Make an exact copy of the entries, and keep any pictures out of it.

[Version comparison data]
• • •
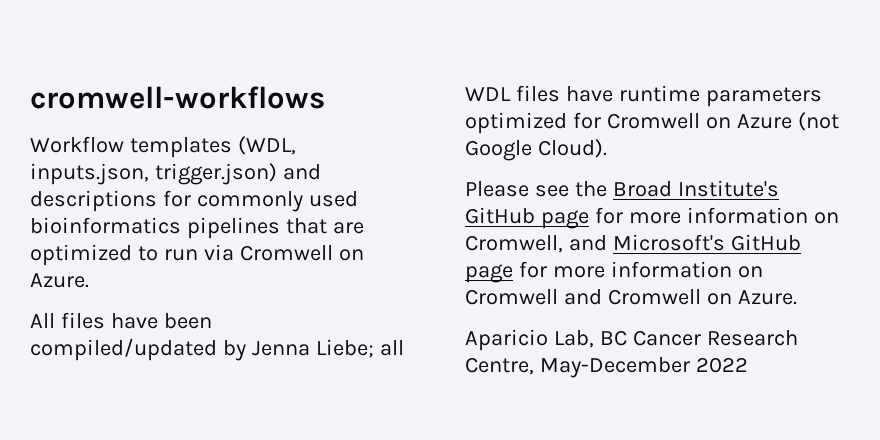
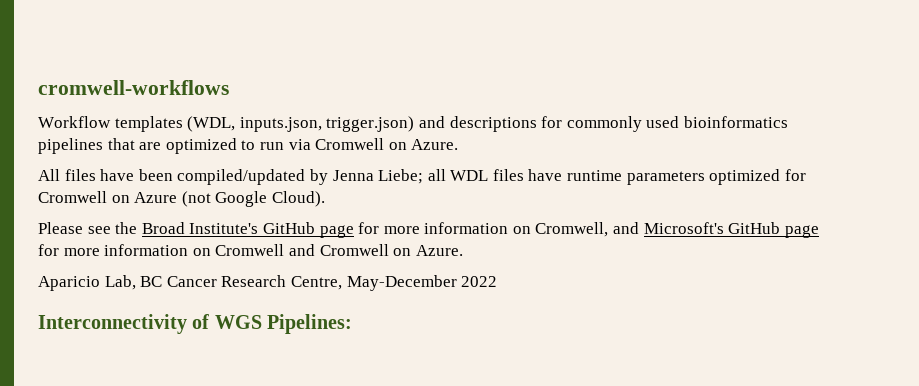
(748, 365) none -> [38,314,353,334] // Interconnectivity of WGS Pipelines:

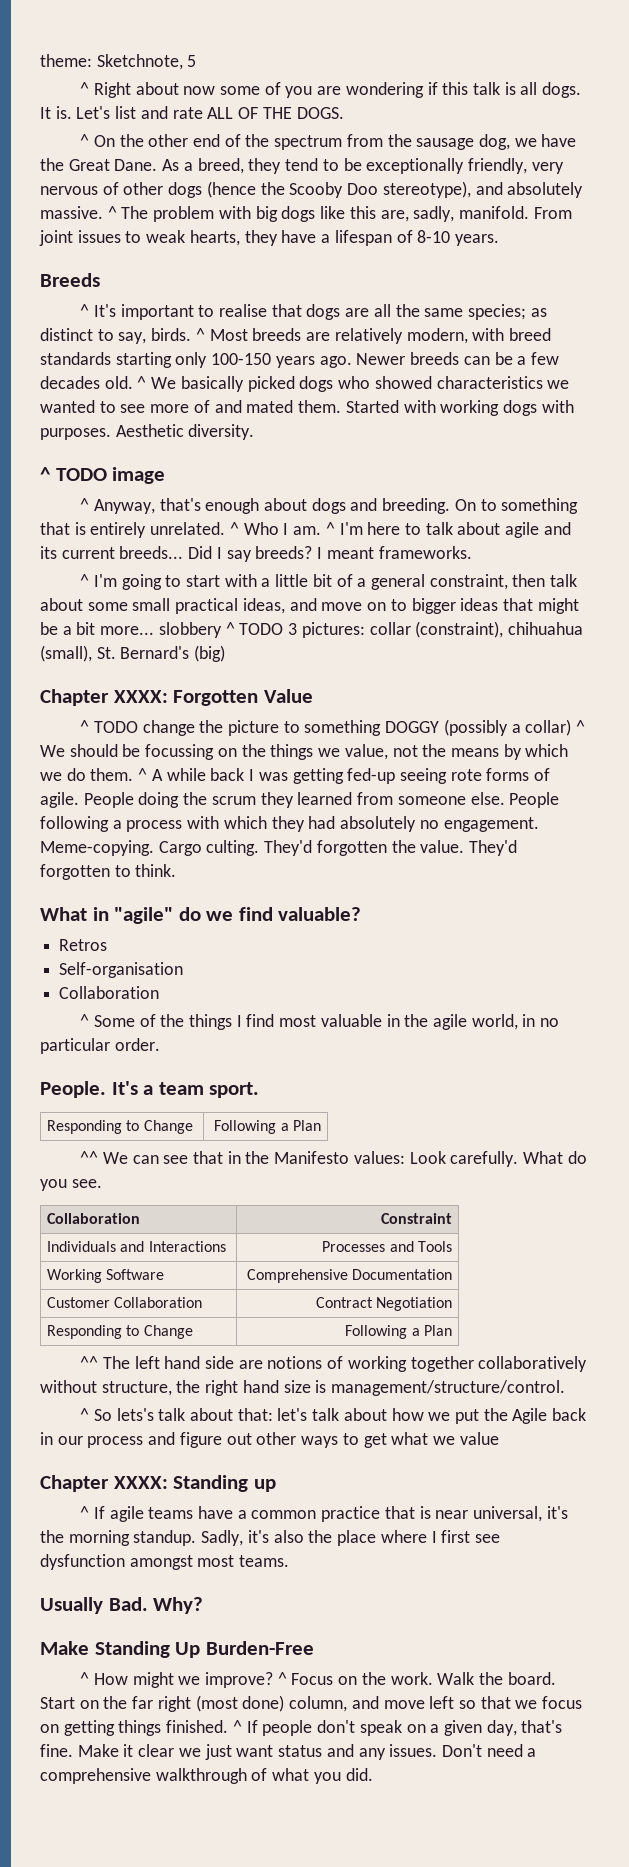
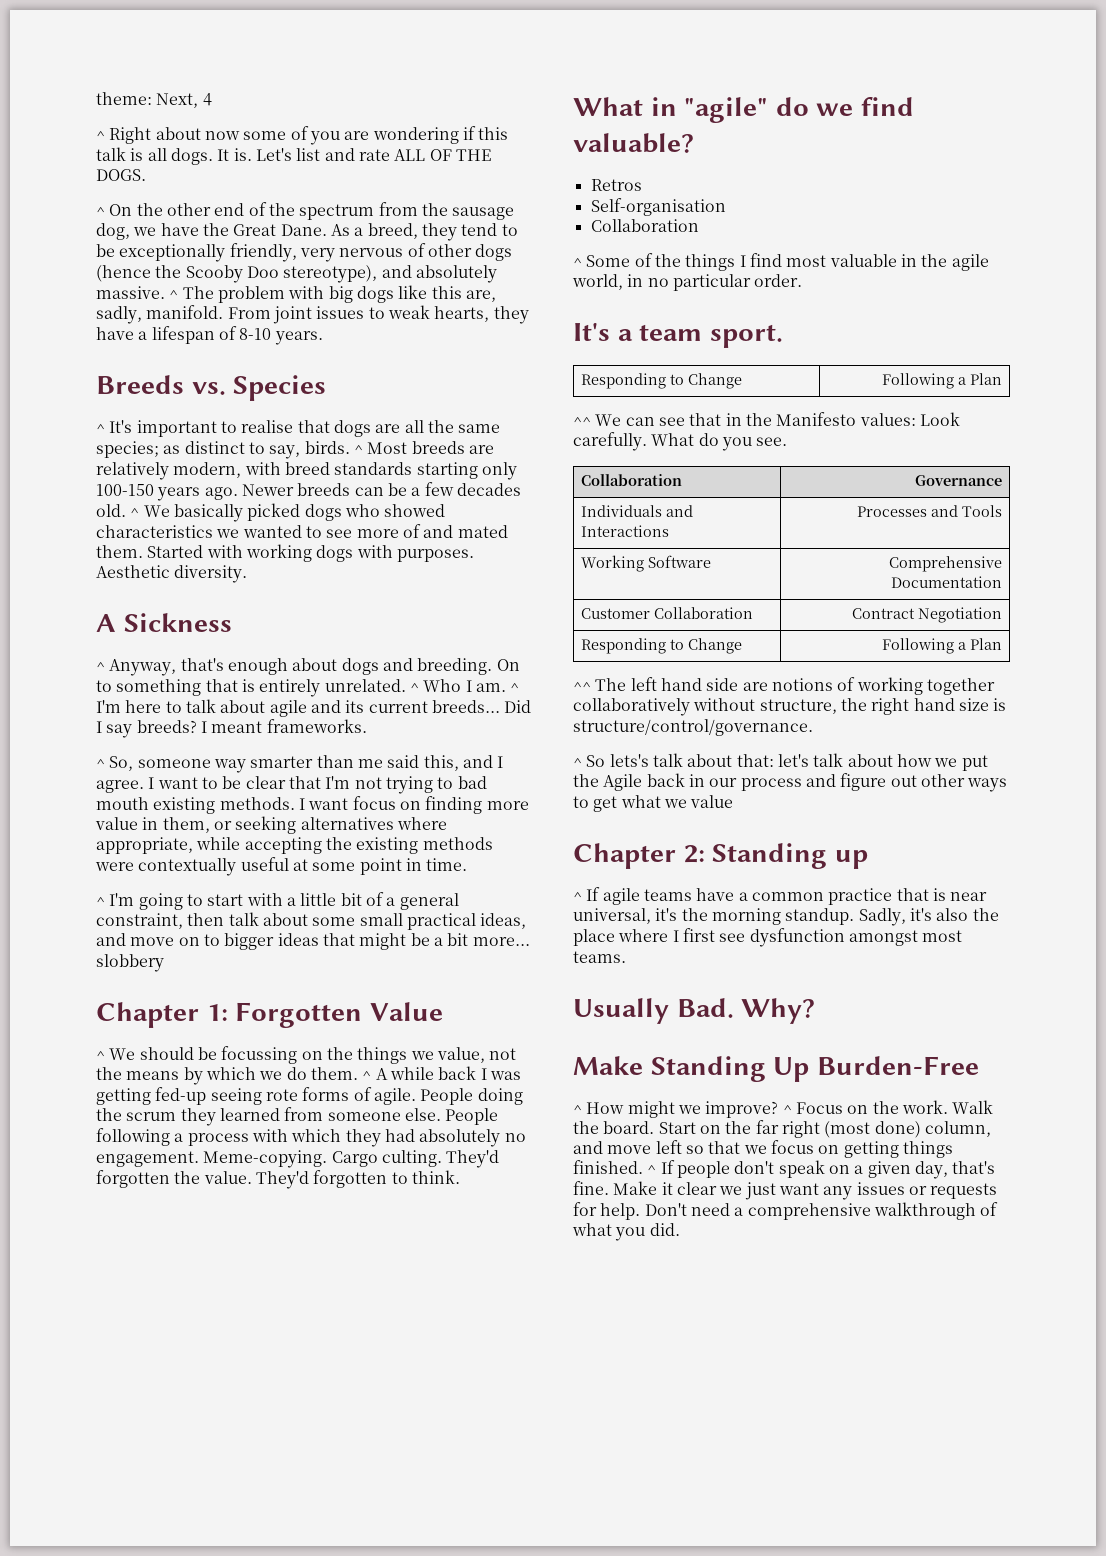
[96,54,197,70] Sketchnote, 5 -> [156,93,212,108] Next, 4
(100, 280) none -> [191,375,327,401] vs. Species
[40,467,166,484] ^ TODO image -> [96,613,232,632] A Sickness
(472, 552) none -> [96,755,504,773] [96,776,487,794] [96,796,529,814] [95,816,447,834] [96,837,493,854] [95,857,468,876] // ^ So, someone way smarter than me said this, and I agree. I want to be clear that I'm not trying to bad mouth existing methods. I want focus on finding more value in them, or seeking alternatives where appropriate, while accepting the existing methods were contextually useful at some point in time.
[225,621,583,638] [40,645,226,662] [40,689,168,706] ^ TODO 3 pictures: collar (constraint), chihuahua (small), St. Bernard's (big) // Chapter XXXX: -> [96,1002,228,1028] // Chapter 1:
[93,719,586,736] TODO change the picture to something DOGGY (possibly a collar) ^ -> (105, 1055) none
[40,1081,106,1098] People. -> (803, 280) none
[380,1213,452,1224] Constraint -> [915,475,1003,486] Governance
[331,1380,566,1396] management/structure/control. -> [573,719,813,736] structure/control/governance.
[113,1476,168,1489] XXXX: -> [683,845,705,863] 2:
[278,1744,438,1760] status and any issues. -> [823,1182,998,1200] [573,1202,641,1220] any issues or requests for help.

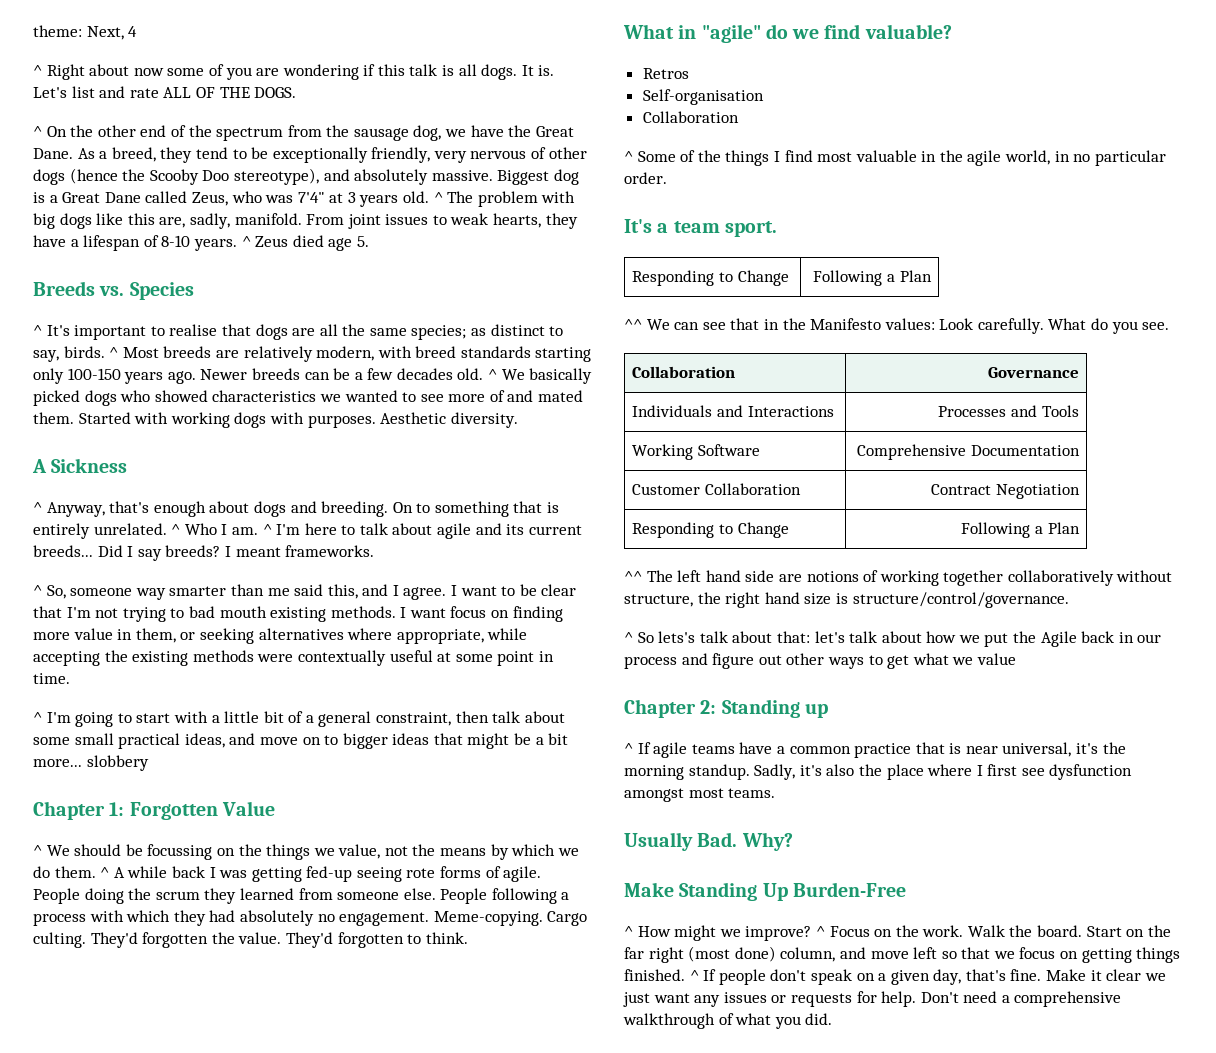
(165, 292) none -> [497,169,579,185] [33,191,430,207] Biggest dog is a Great Dane called Zeus, who was 7'4" at 3 years old.
(323, 338) none -> [241,235,369,251] ^ Zeus died age 5.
• • •
[RESULT FOR THIS EXERCISE]:
(748, 365) none -> [38,314,353,334] // Interconnectivity of WGS Pipelines:

[96,54,197,70] Sketchnote, 5 -> [156,93,212,108] Next, 4
(100, 280) none -> [191,375,327,401] vs. Species
[40,467,166,484] ^ TODO image -> [96,613,232,632] A Sickness
(472, 552) none -> [96,755,504,773] [96,776,487,794] [96,796,529,814] [95,816,447,834] [96,837,493,854] [95,857,468,876] // ^ So, someone way smarter than me said this, and I agree. I want to be clear that I'm not trying to bad mouth existing methods. I want focus on finding more value in them, or seeking alternatives where appropriate, while accepting the existing methods were contextually useful at some point in time.
[225,621,583,638] [40,645,226,662] [40,689,168,706] ^ TODO 3 pictures: collar (constraint), chihuahua (small), St. Bernard's (big) // Chapter XXXX: -> [96,1002,228,1028] // Chapter 1:
[93,719,586,736] TODO change the picture to something DOGGY (possibly a collar) ^ -> (105, 1055) none
[40,1081,106,1098] People. -> (803, 280) none
[380,1213,452,1224] Constraint -> [915,475,1003,486] Governance
[331,1380,566,1396] management/structure/control. -> [573,719,813,736] structure/control/governance.
[113,1476,168,1489] XXXX: -> [683,845,705,863] 2:
[278,1744,438,1760] status and any issues. -> [823,1182,998,1200] [573,1202,641,1220] any issues or requests for help.

(165, 292) none -> [497,169,579,185] [33,191,430,207] Biggest dog is a Great Dane called Zeus, who was 7'4" at 3 years old.
(323, 338) none -> [241,235,369,251] ^ Zeus died age 5.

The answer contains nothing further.